§ Exercise goal
Look through the entries below and extract exactly the lines from the one containing "[10,33,206,49] Был(а) на" through the one containing "[10,842,196,857] Просмотров объявления: 340.", ends included.

§ Task data
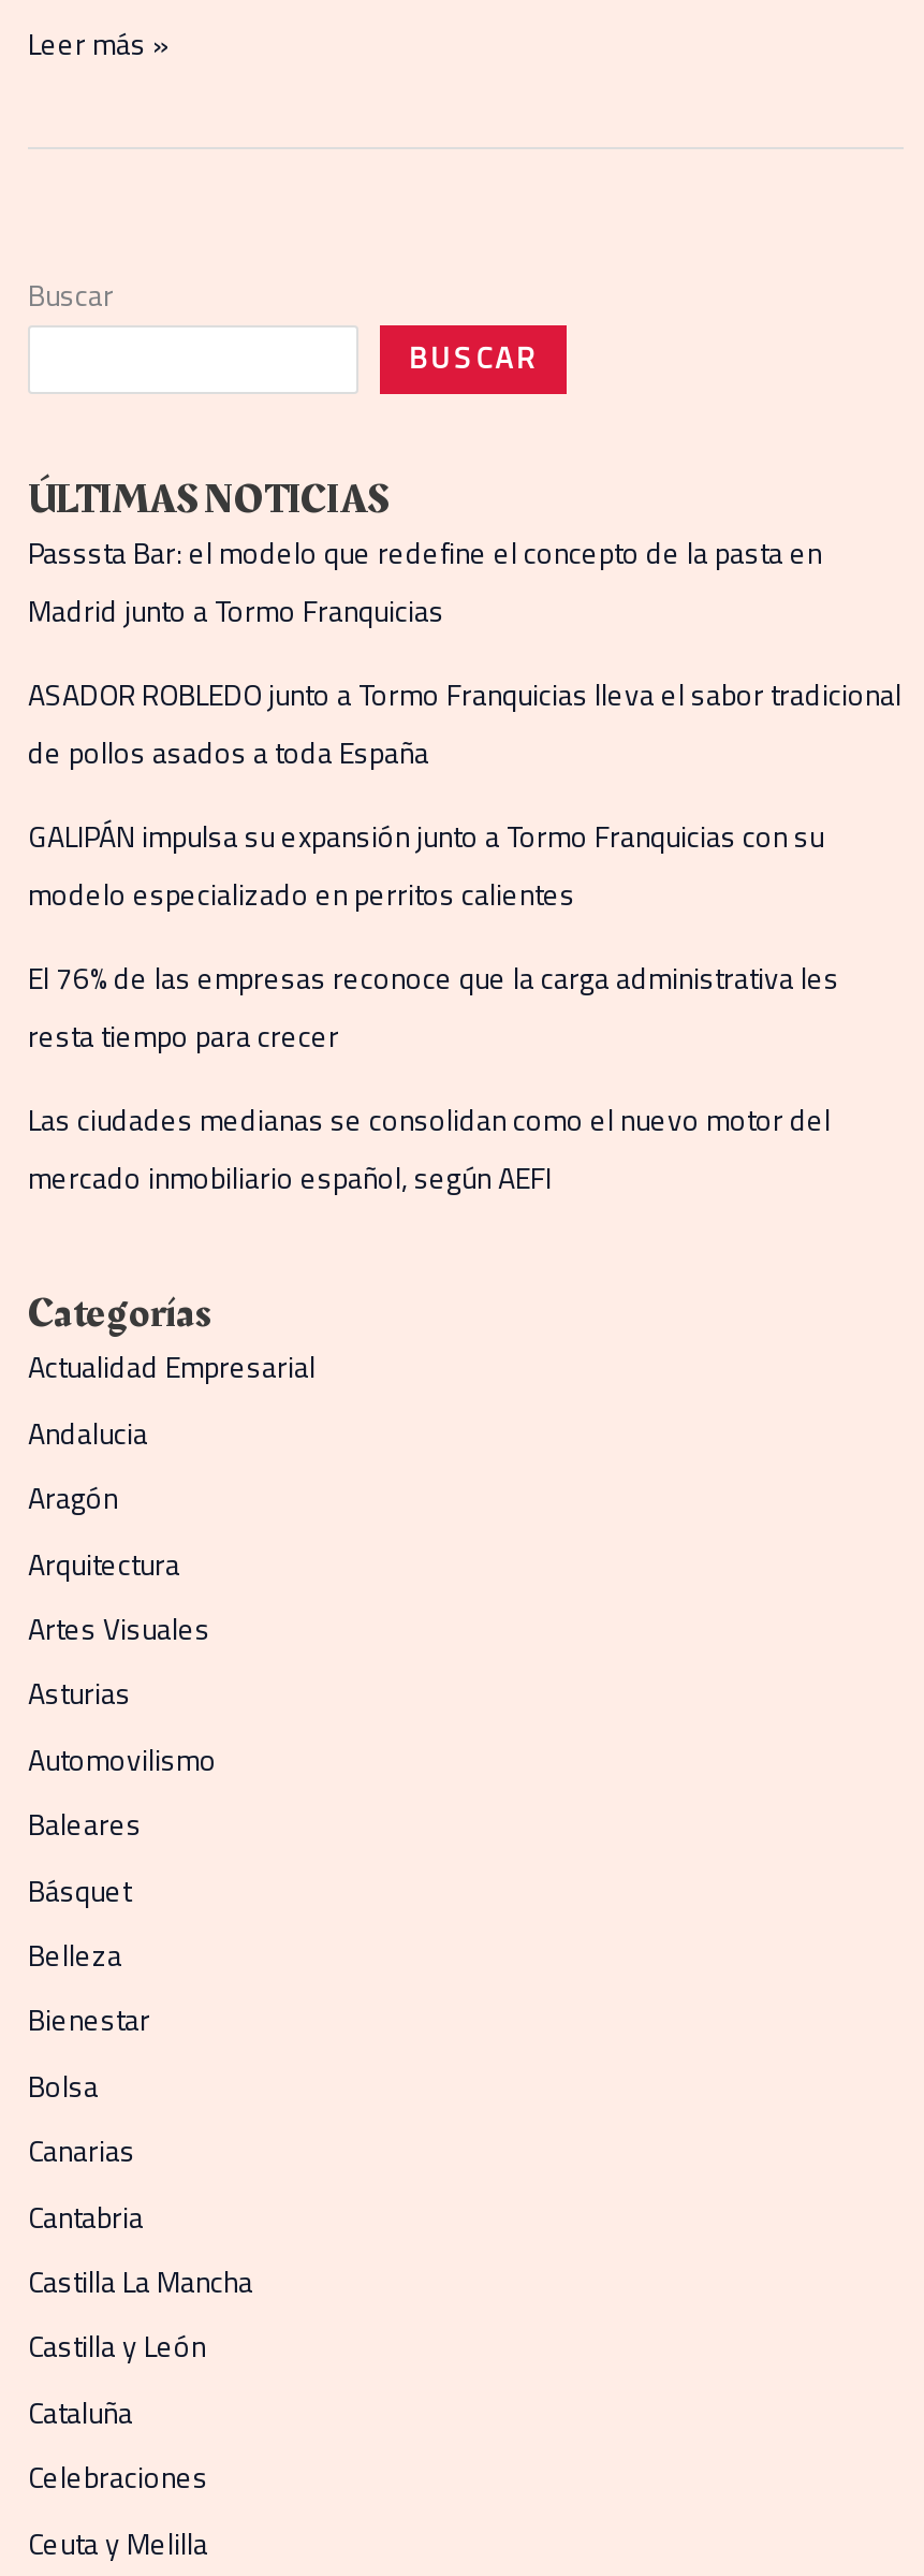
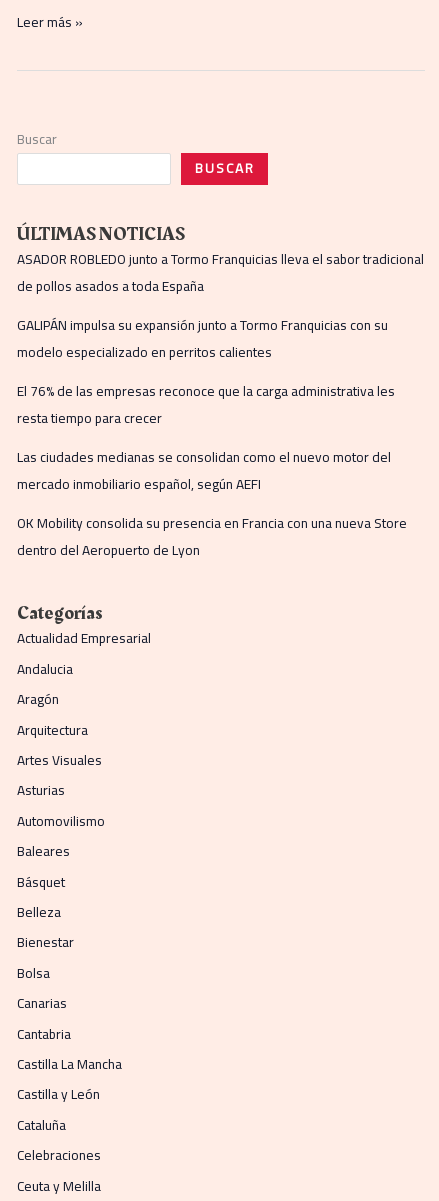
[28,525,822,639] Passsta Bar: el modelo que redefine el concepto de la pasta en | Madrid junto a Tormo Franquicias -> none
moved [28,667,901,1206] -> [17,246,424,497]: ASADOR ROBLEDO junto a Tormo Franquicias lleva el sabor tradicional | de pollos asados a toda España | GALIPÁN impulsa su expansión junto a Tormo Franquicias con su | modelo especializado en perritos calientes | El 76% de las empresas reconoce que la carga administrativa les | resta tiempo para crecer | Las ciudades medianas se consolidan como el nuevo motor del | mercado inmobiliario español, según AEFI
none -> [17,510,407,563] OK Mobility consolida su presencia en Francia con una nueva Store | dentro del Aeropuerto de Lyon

--

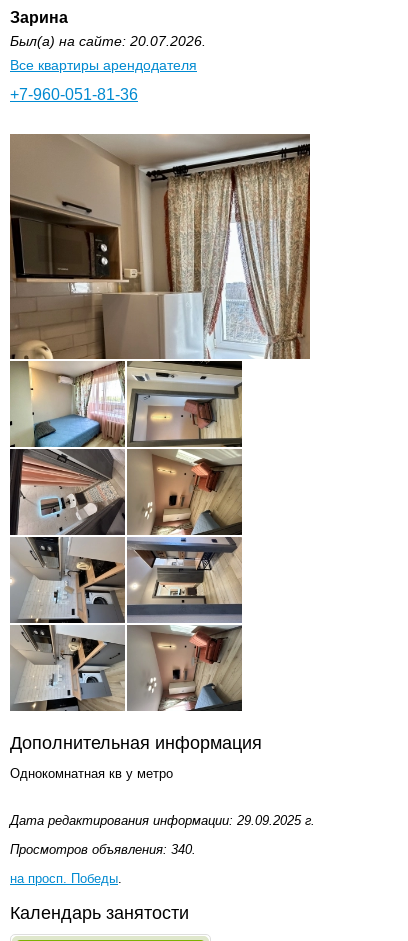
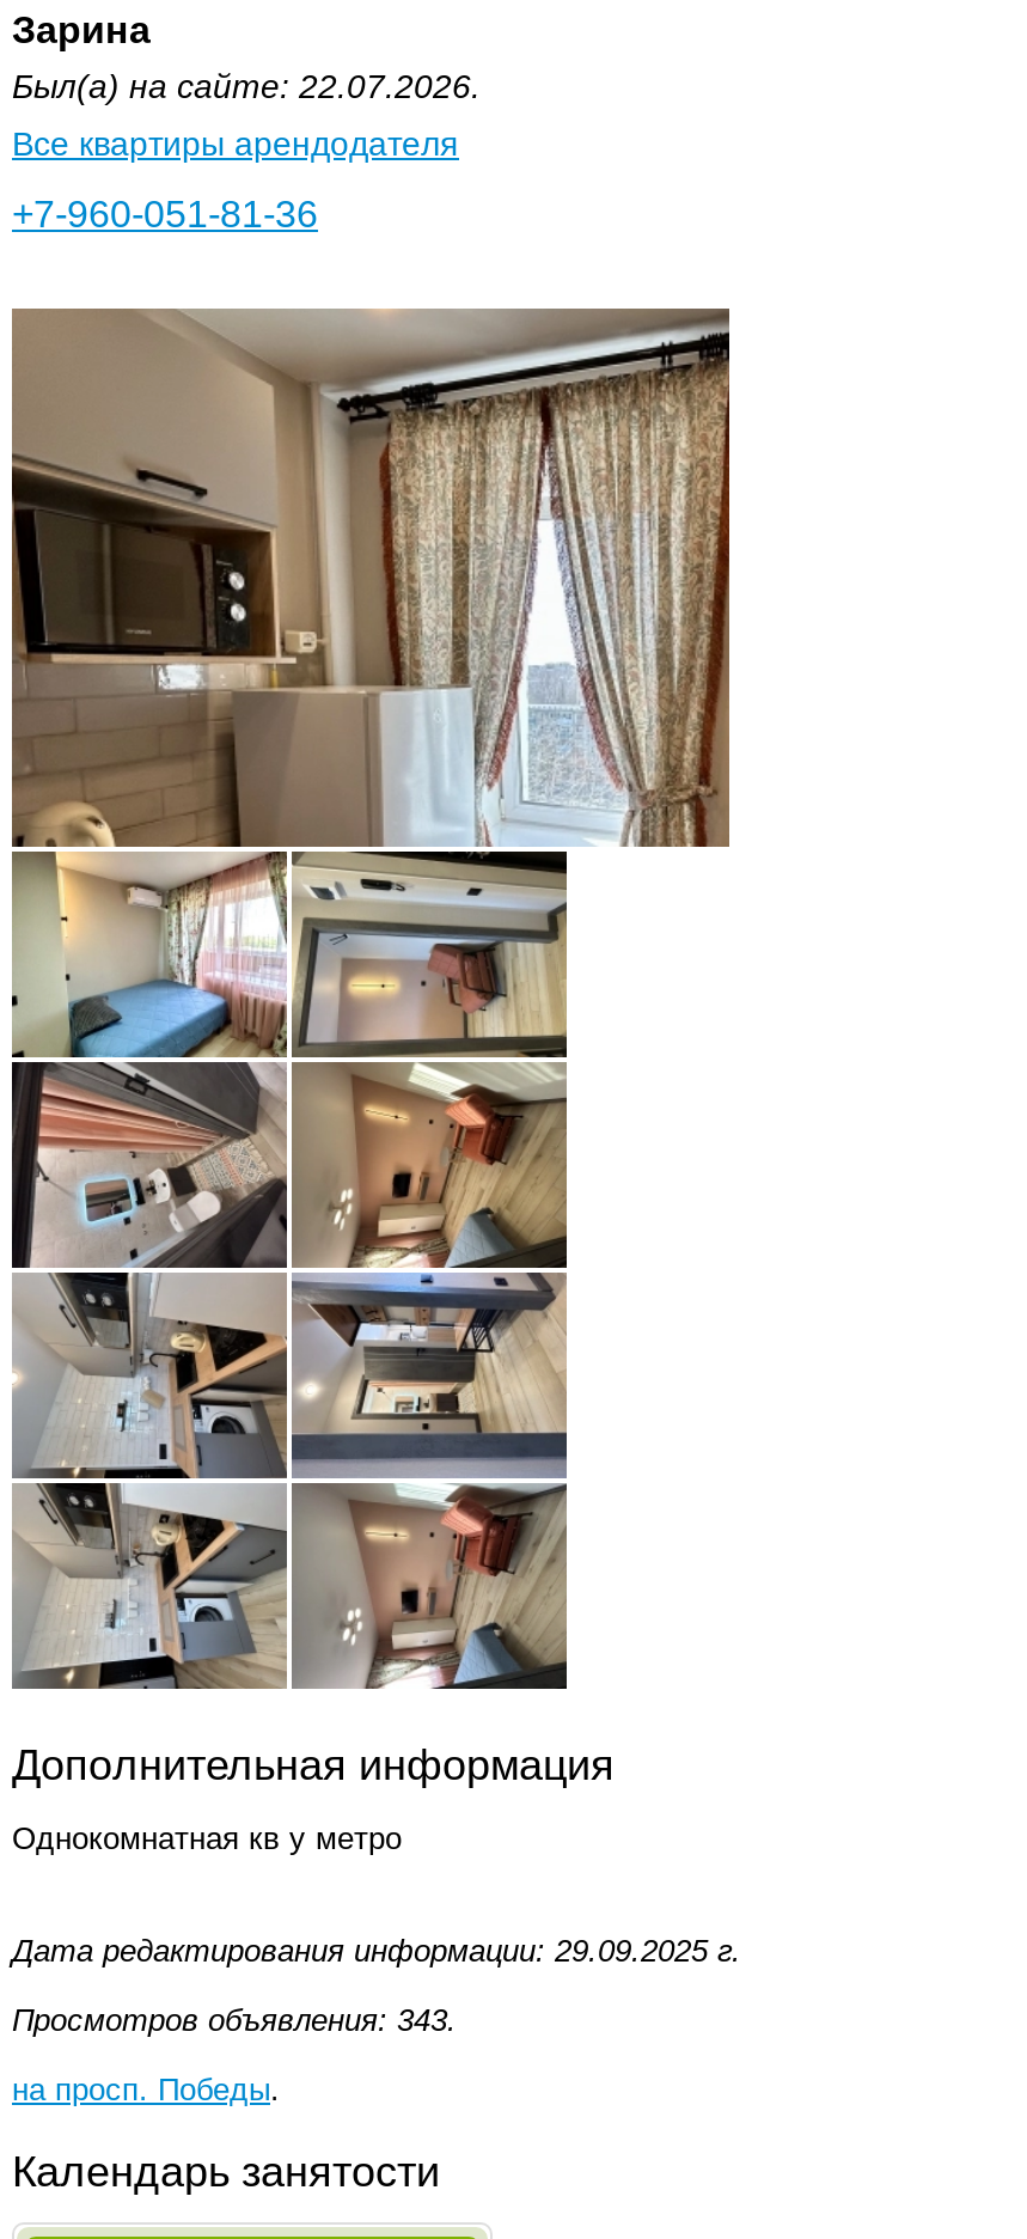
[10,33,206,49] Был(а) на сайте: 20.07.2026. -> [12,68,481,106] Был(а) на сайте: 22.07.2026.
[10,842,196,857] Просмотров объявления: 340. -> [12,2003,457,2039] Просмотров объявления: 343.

...

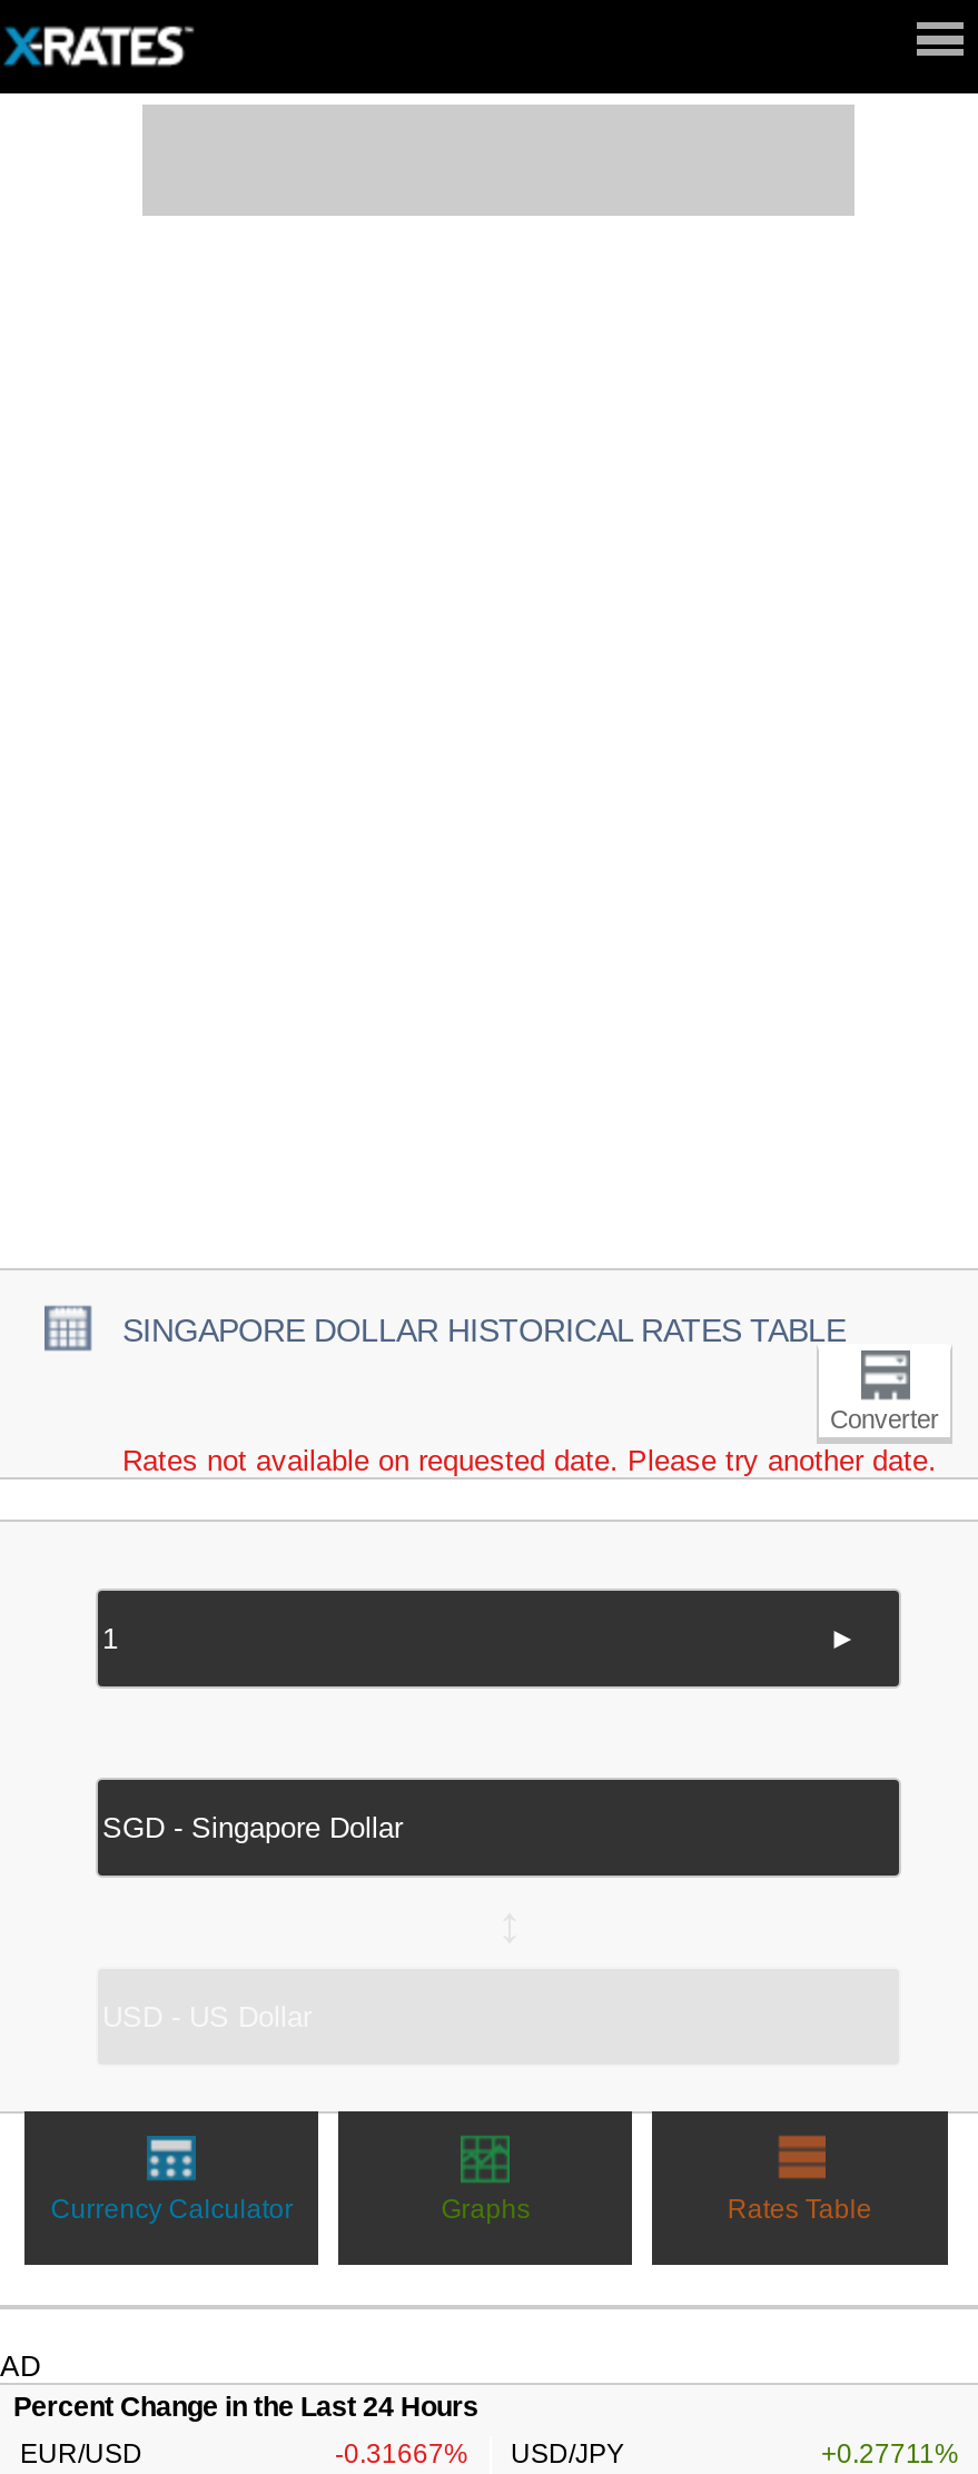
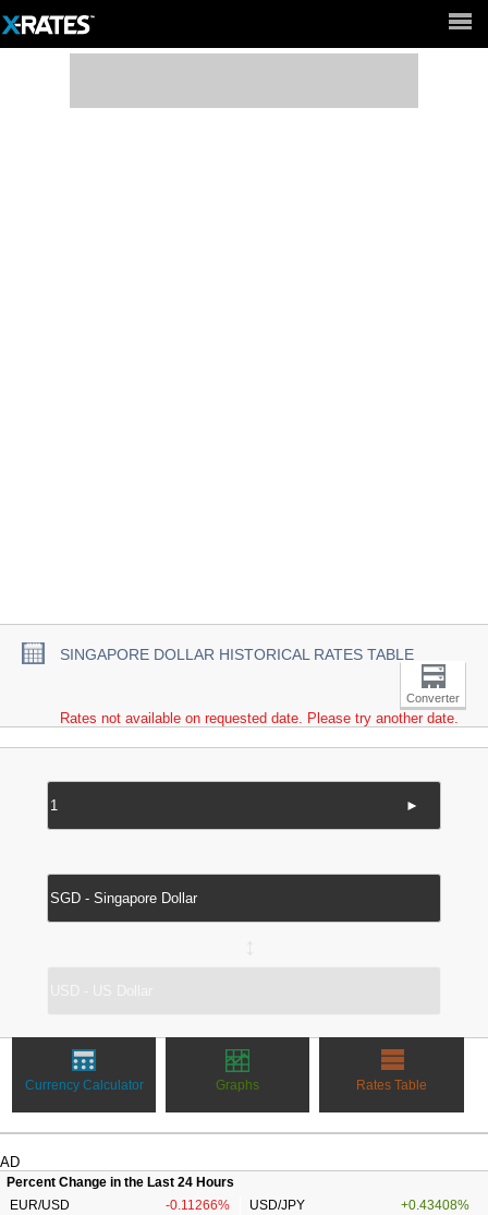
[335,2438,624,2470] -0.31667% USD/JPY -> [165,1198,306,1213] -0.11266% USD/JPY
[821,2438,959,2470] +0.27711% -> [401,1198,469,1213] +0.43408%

§ Exercise solution
[10,33,206,49] Был(а) на сайте: 20.07.2026. -> [12,68,481,106] Был(а) на сайте: 22.07.2026.
[10,842,196,857] Просмотров объявления: 340. -> [12,2003,457,2039] Просмотров объявления: 343.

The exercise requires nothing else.